Aux côtés de son cousin Denis Yaméogo, il remporte avec brio les six sièges de la circonscription, face au Parti démocratique unifié (PDU) dirigé par Daniel Ouezzin Coulibaly, né de la fusion du PSEMA et du PVD-RDA. Conformément à l’entrée en vigueur de la Loi-cadre Defferre de 1956, ces élections visaient la mise en place d’un gouvernement de coalition. Ce qui fut fait avec sept ministres pour le PDU, parti ayant remporté la majorité absolue aux élections et cinq pour le MDV.
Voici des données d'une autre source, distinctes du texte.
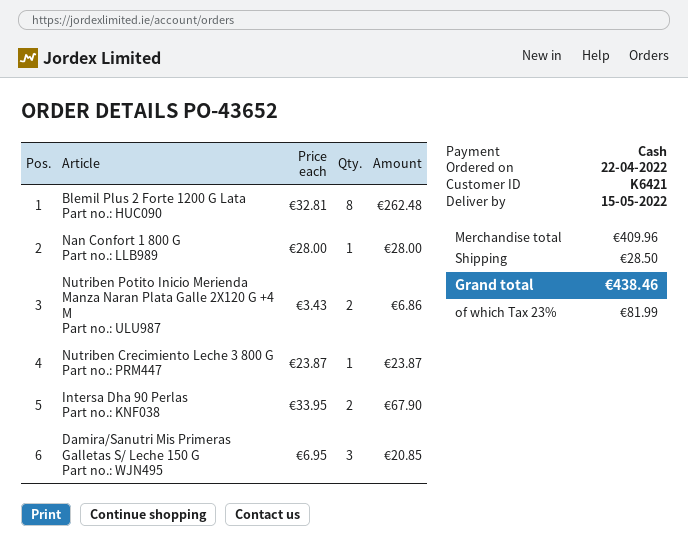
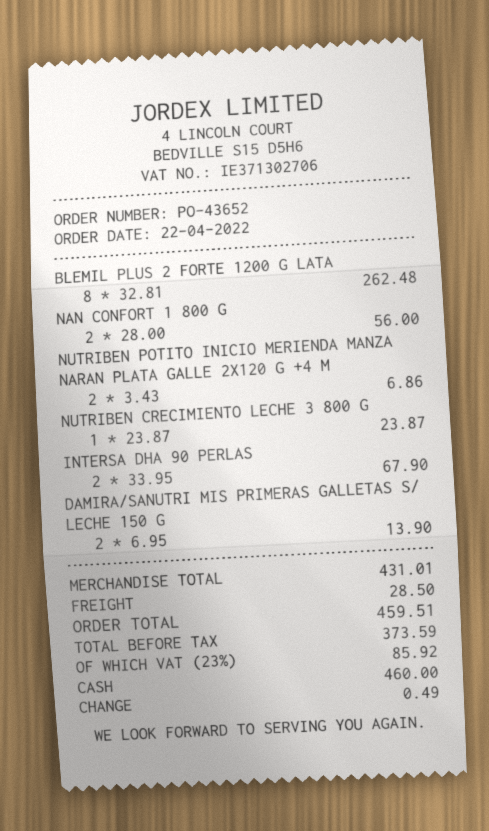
Nan Confort 1 800 G: 1 x 28.00 = 28.00 -> 2 x 28.00 = 56.00
Damira/Sanutri Mis Primeras Galletas S/ Leche 150 G: 3 x 6.95 = 20.85 -> 2 x 6.95 = 13.90
subtotal: 409.96 -> 431.01
tax: 23% = 81.99 -> 23% = 85.92
total: 438.46 -> 459.51

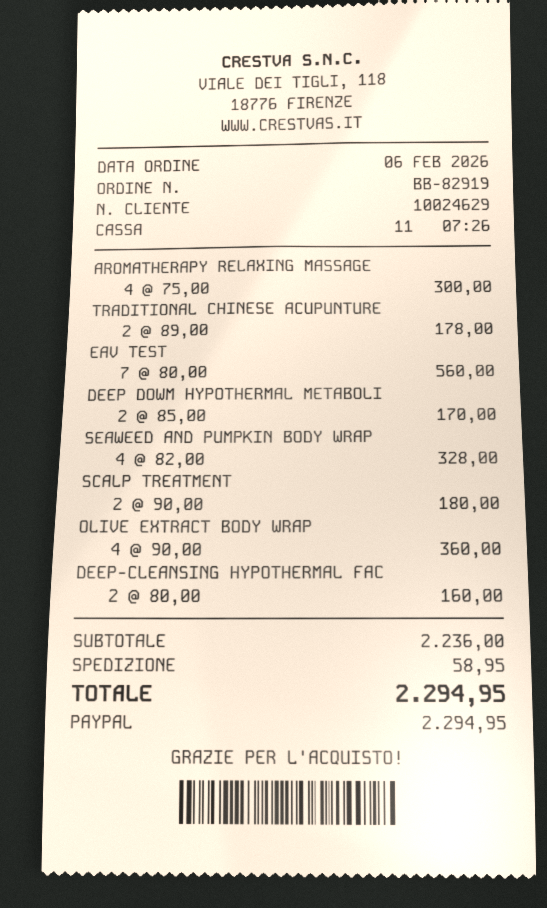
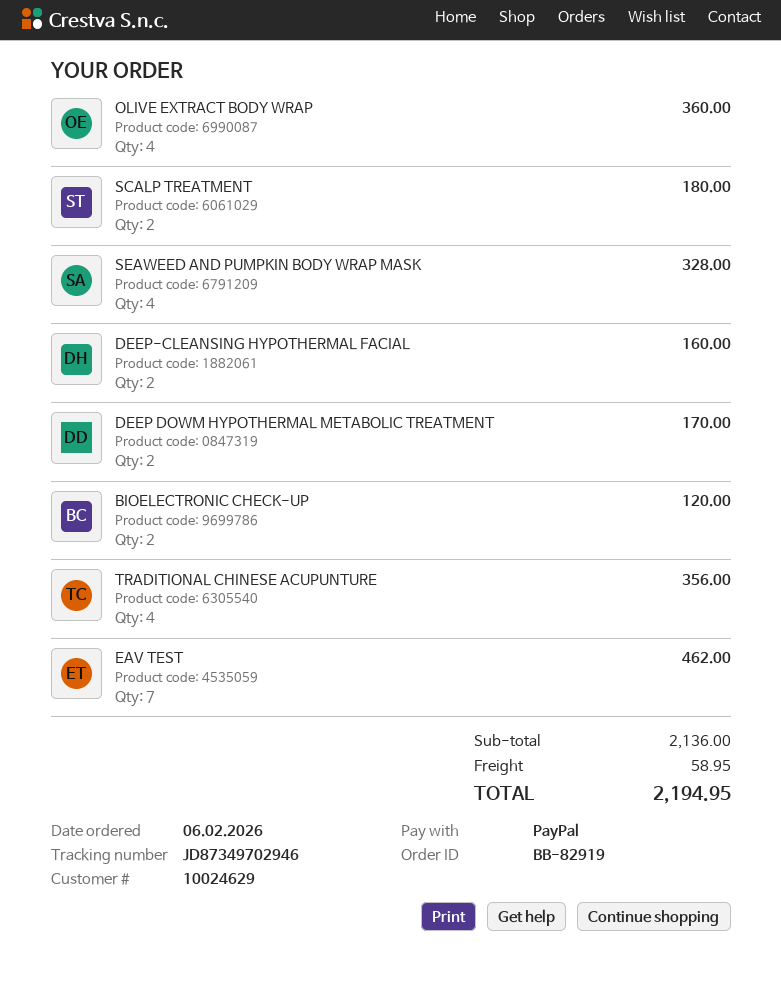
AROMATHERAPY RELAXING MASSAGE: 4 for 300.00 -> none
TRADITIONAL CHINESE ACUPUNTURE: 2 for 178.00 -> 4 for 356.00
EAV TEST: 7 for 560.00 -> 7 for 462.00
BIOELECTRONIC CHECK-UP: none -> 2 for 120.00
subtotal: 2236.00 -> 2136.00
total: 2294.95 -> 2194.95

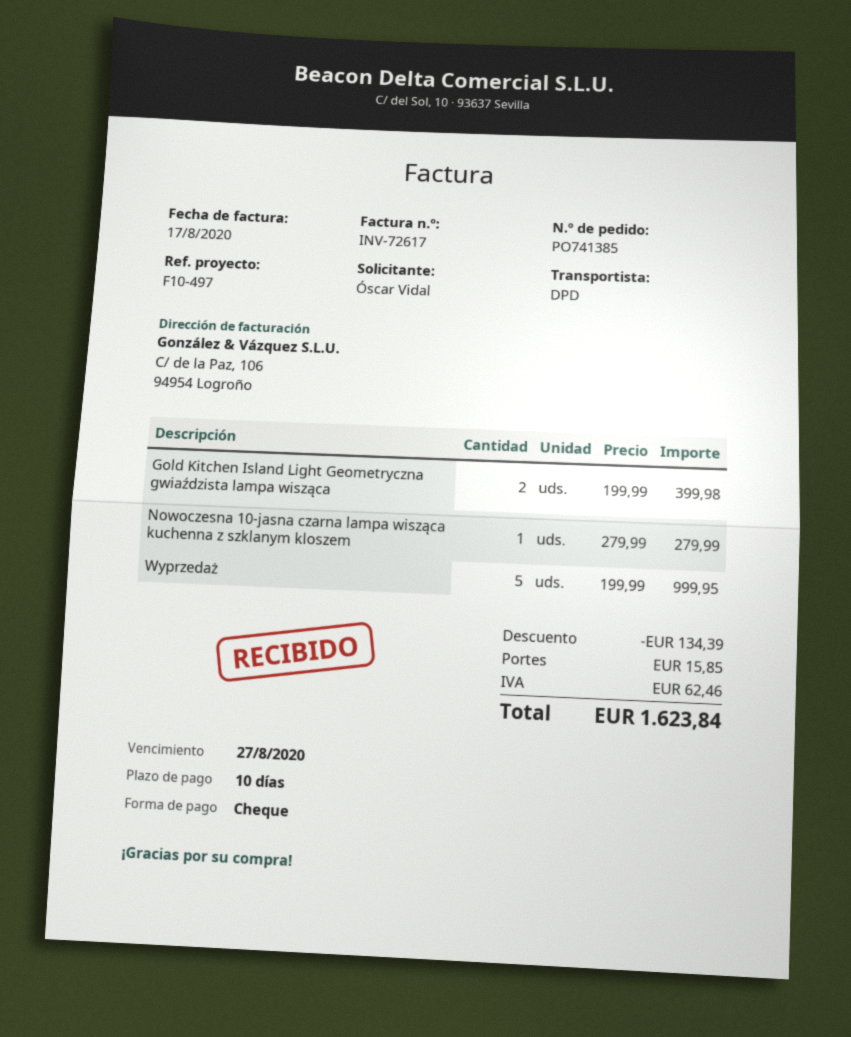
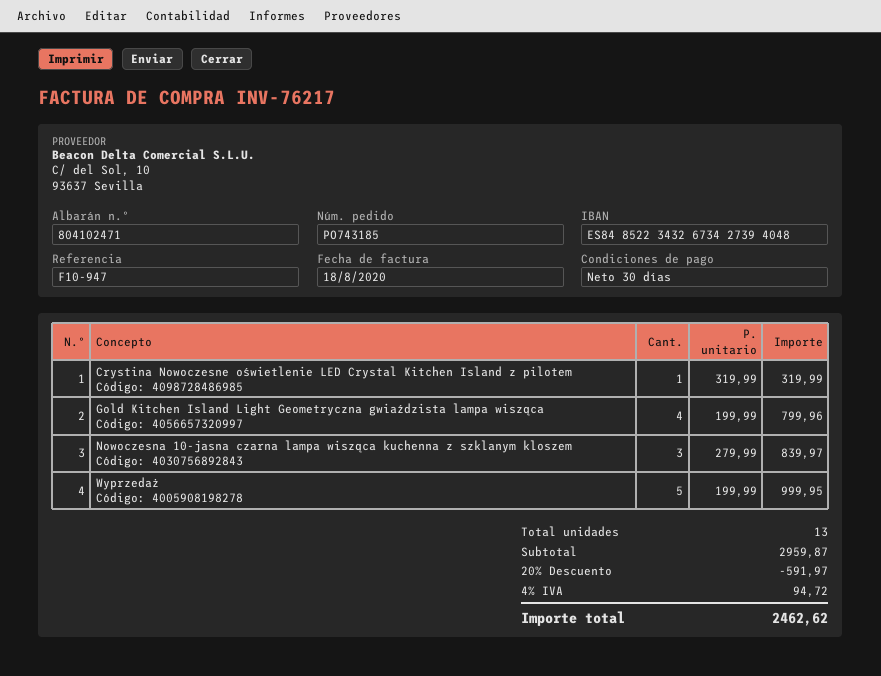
order number: PO741385 -> PO743185
invoice number: INV-72617 -> INV-76217
invoice date: 2020-08-17 -> 2020-08-18
payment terms: 10 days -> 30 days
reference: F10-497 -> F10-947
Gold Kitchen Island Light Geometryczna gwiaździsta lampa wisząca: 2 x 199.99 = 399.98 -> 4 x 199.99 = 799.96
Nowoczesna 10-jasna czarna lampa wisząca kuchenna z szklanym kloszem: 1 x 279.99 = 279.99 -> 3 x 279.99 = 839.97
Crystina Nowoczesne oświetlenie LED Crystal Kitchen Island z pilotem: none -> 1 x 319.99 = 319.99
discount: 134.39 -> 591.97
shipping: 15.85 -> none
tax: 62.46 -> 94.72
total: 1623.84 -> 2462.62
Daniel Ouezzin Coulibaly est tout naturellement le Premier ministre, tandis que le portefeuille de l’Agriculture échoit à Maurice Yaméogo. L’ancien pensionnaire du Petit séminaire de Pabré rentre ainsi dans la cour des grands. L’ascension dont il rêvait va se poursuivre, suite à une crise politique au sein du PDU qui voit le départ de Joseph Conombo. Ce parti sera renommé pour la circonstance Union démocratique voltaïque (UVD) affiliée au RDA perdant du coup sa majorité absolue. Mais en fin stratège, le leader de l’UVD/RDA, Daniel Ouezzin Coulibaly, va débaucher Maurice Yaméogo et d’autres députés du MDV pour se refaire une majorité.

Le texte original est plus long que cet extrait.